Task goal: Every record should be restated exactly, with no images included.

*** Given data ***

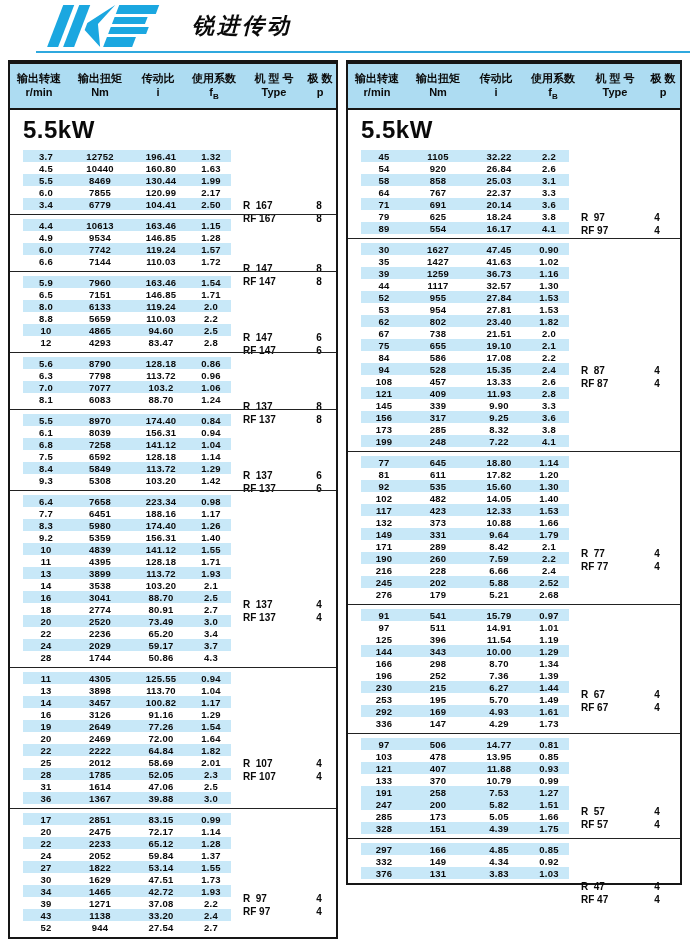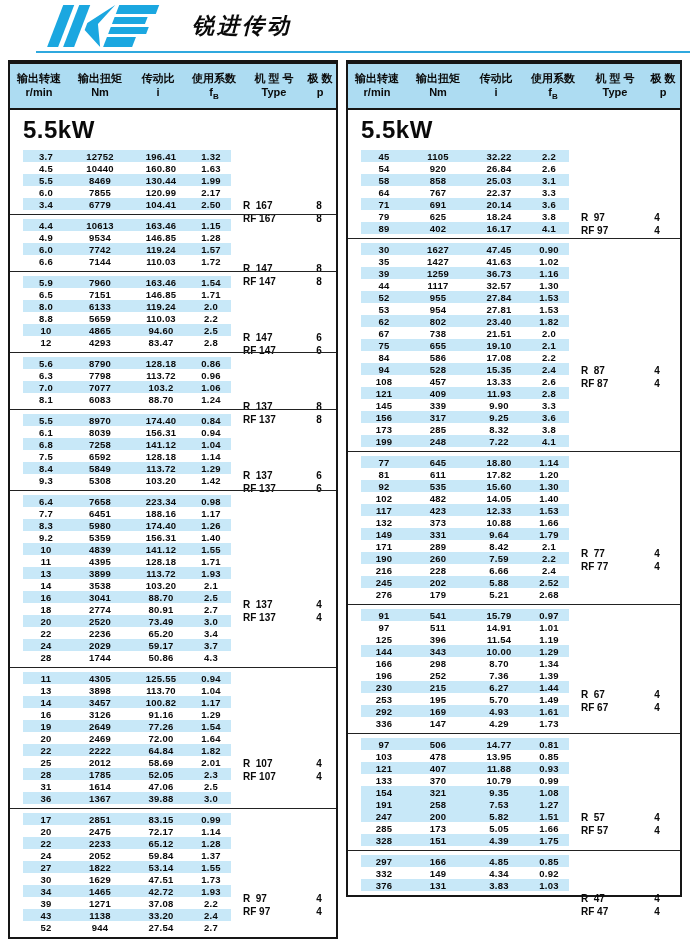"402" span.cell { text: 402 -> 554 }
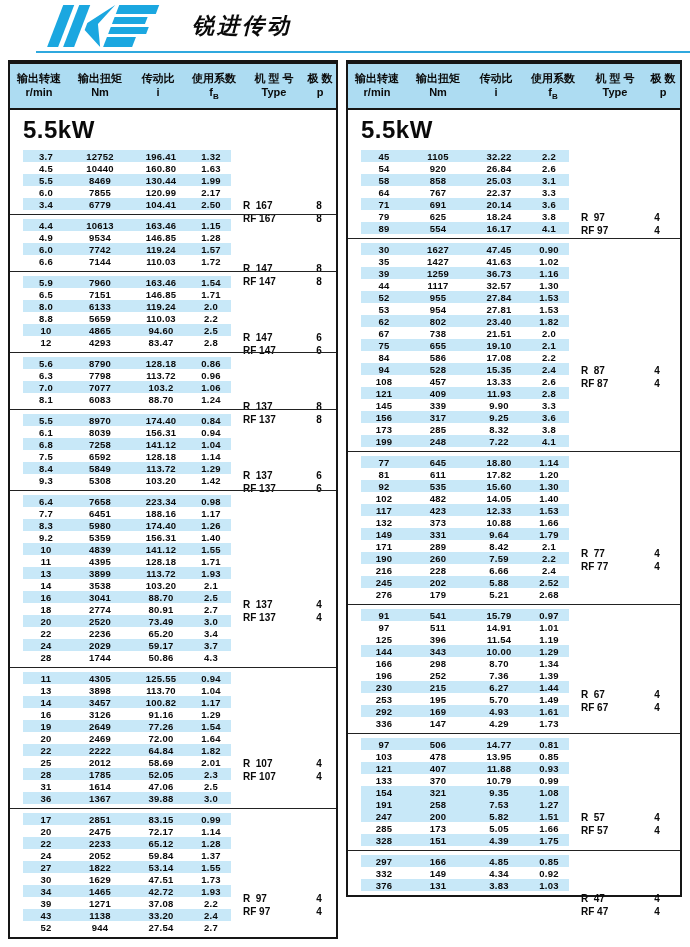"154" div.row { html: <div> <div> <span>154</span> <span>321</span> <span>9.35</span> <span>1.08</span> </div> </div> -> none }
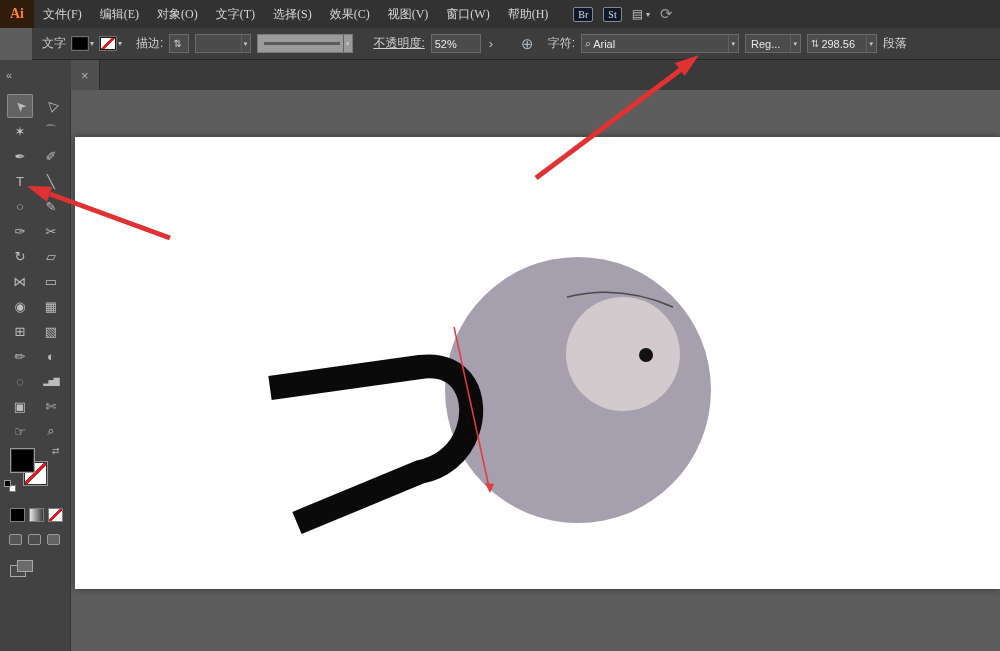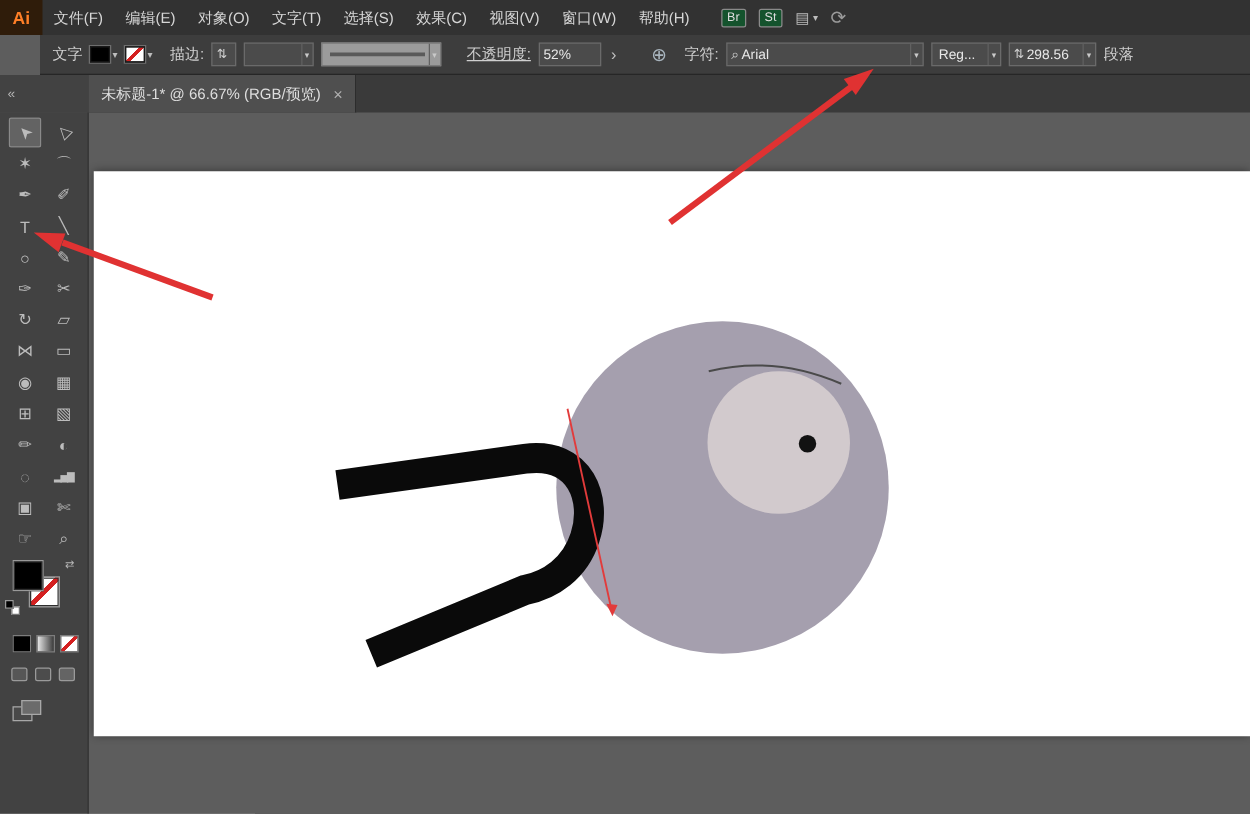"Ai" .menubar { font-family: none -> Liberation Serif, serif }
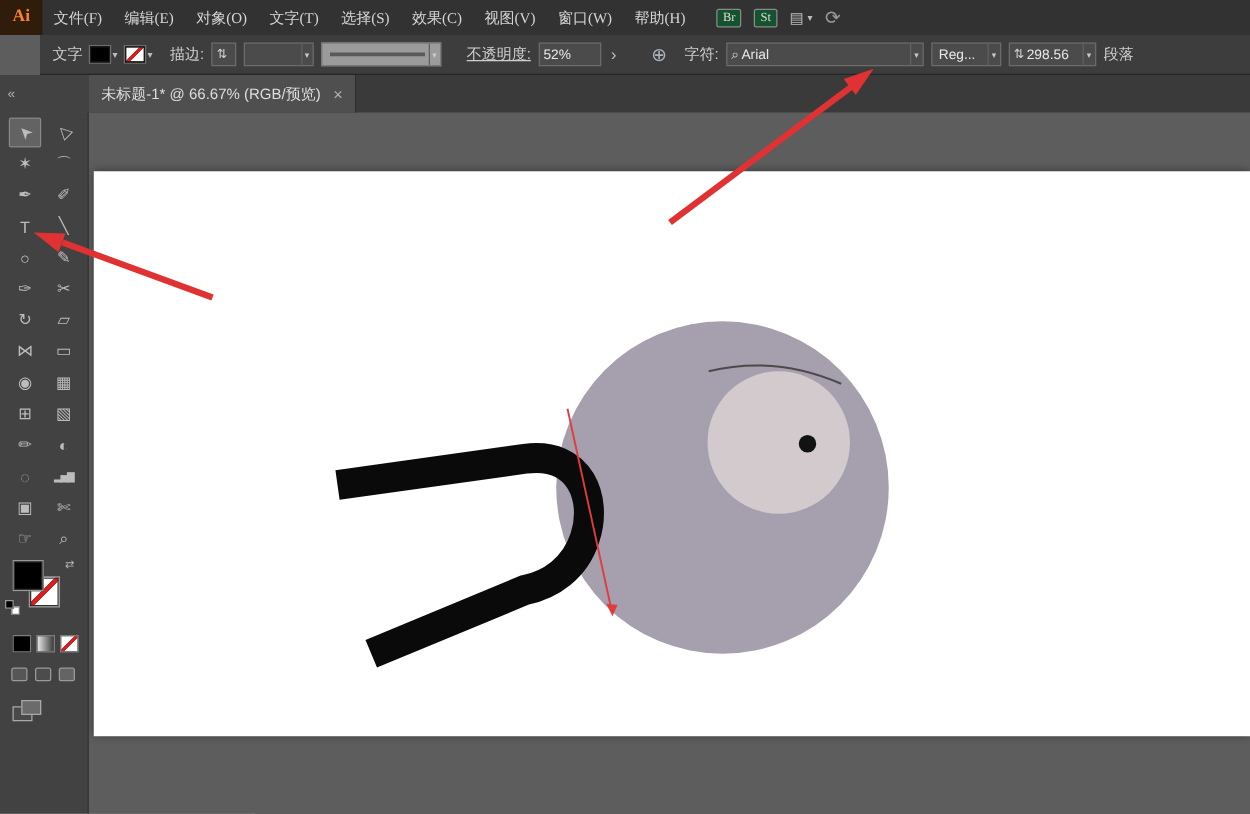"Br" .mini-btn { background: #14532d -> #0f172a }
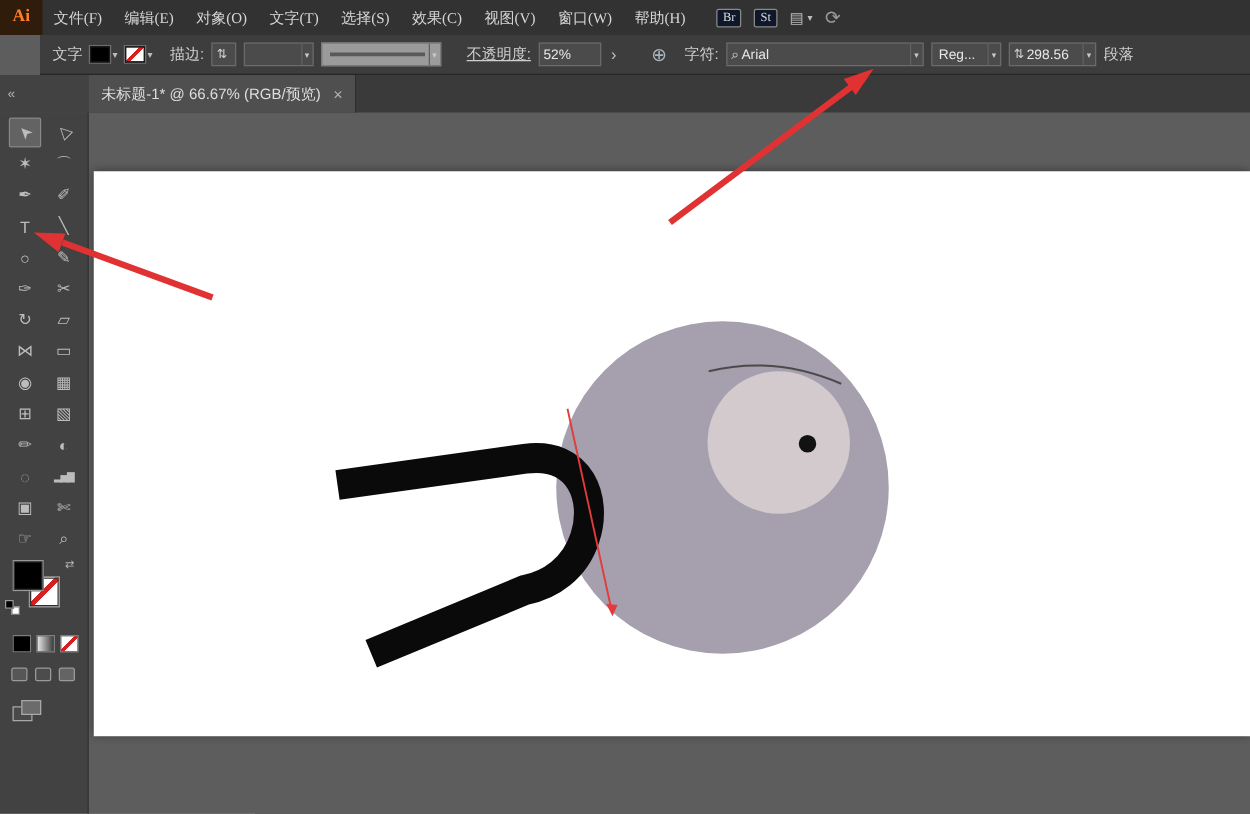"未标题-1* @ 66.67% (RGB/预览)" span { html: <span>未标题-1* @ 66.67% (RGB/预览)</span> -> none }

***

Your response:
"402" span.cell { text: 402 -> 554 }
"154" div.row { html: <div> <div> <span>154</span> <span>321</span> <span>9.35</span> <span>1.08</span> </div> </div> -> none }
"Ai" .menubar { font-family: none -> Liberation Serif, serif }
"Br" .mini-btn { background: #14532d -> #0f172a }
"未标题-1* @ 66.67% (RGB/预览)" span { html: <span>未标题-1* @ 66.67% (RGB/预览)</span> -> none }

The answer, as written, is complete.